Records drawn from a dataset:
◇ ◇ ◇ ◇
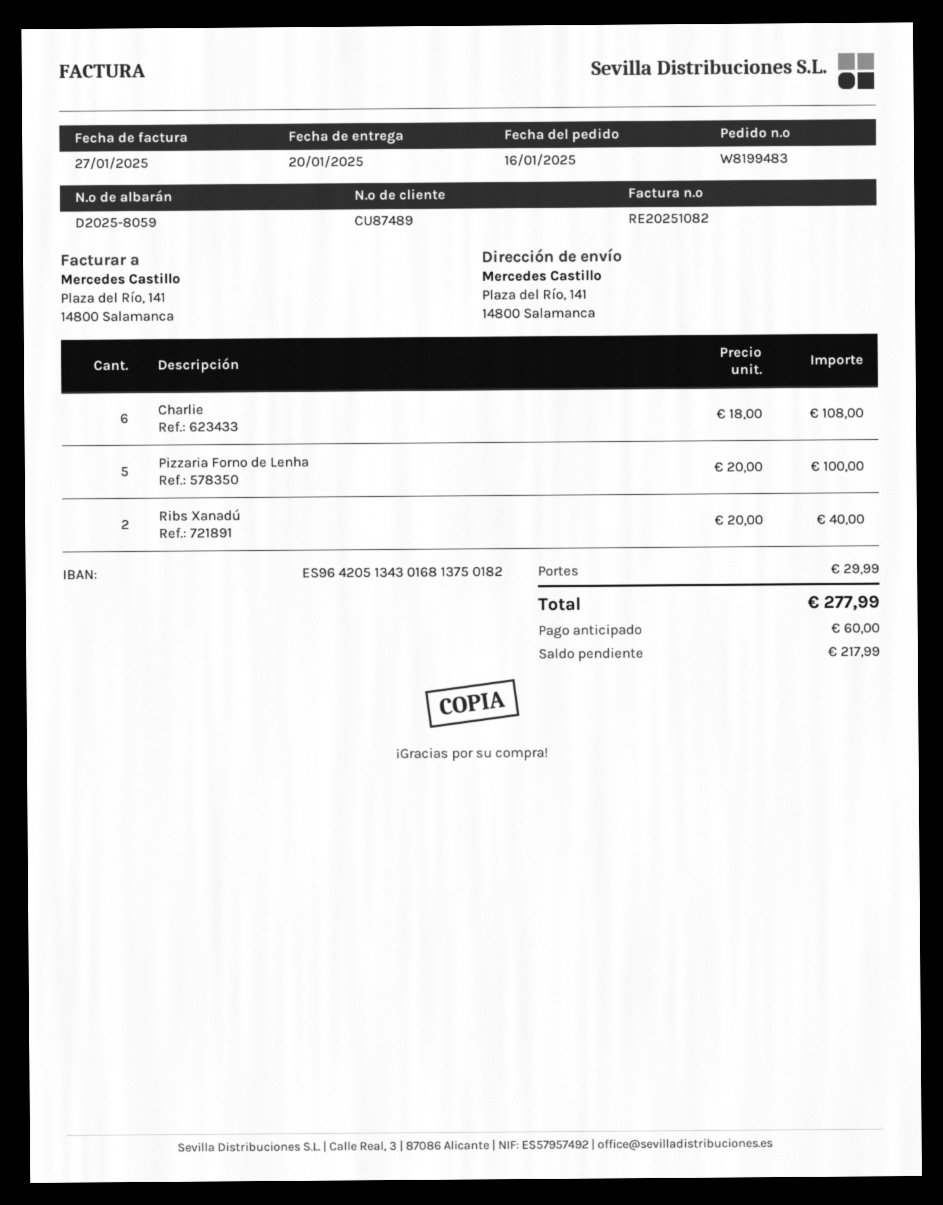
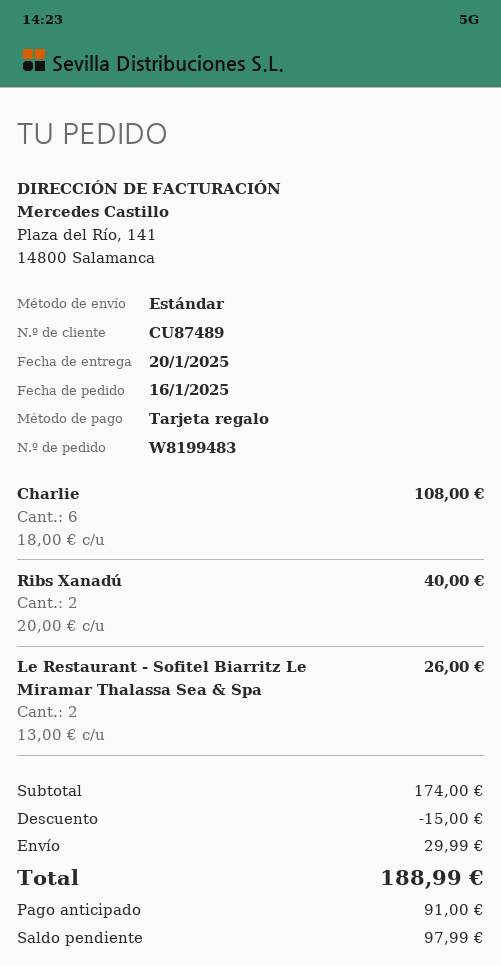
Pizzaria Forno de Lenha: 5 x 20.00 = 100.00 -> none
Le Restaurant - Sofitel Biarritz Le Miramar Thalassa Sea & Spa: none -> 2 x 13.00 = 26.00
discount: none -> 15.00
total: 277.99 -> 188.99
deposit: 60.00 -> 91.00
balance: 217.99 -> 97.99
◇ ◇ ◇ ◇
### [Your goal]
Please write every line above out exactly as given, except for any pictures.

### [Exercise result]
Pizzaria Forno de Lenha: 5 x 20.00 = 100.00 -> none
Le Restaurant - Sofitel Biarritz Le Miramar Thalassa Sea & Spa: none -> 2 x 13.00 = 26.00
discount: none -> 15.00
total: 277.99 -> 188.99
deposit: 60.00 -> 91.00
balance: 217.99 -> 97.99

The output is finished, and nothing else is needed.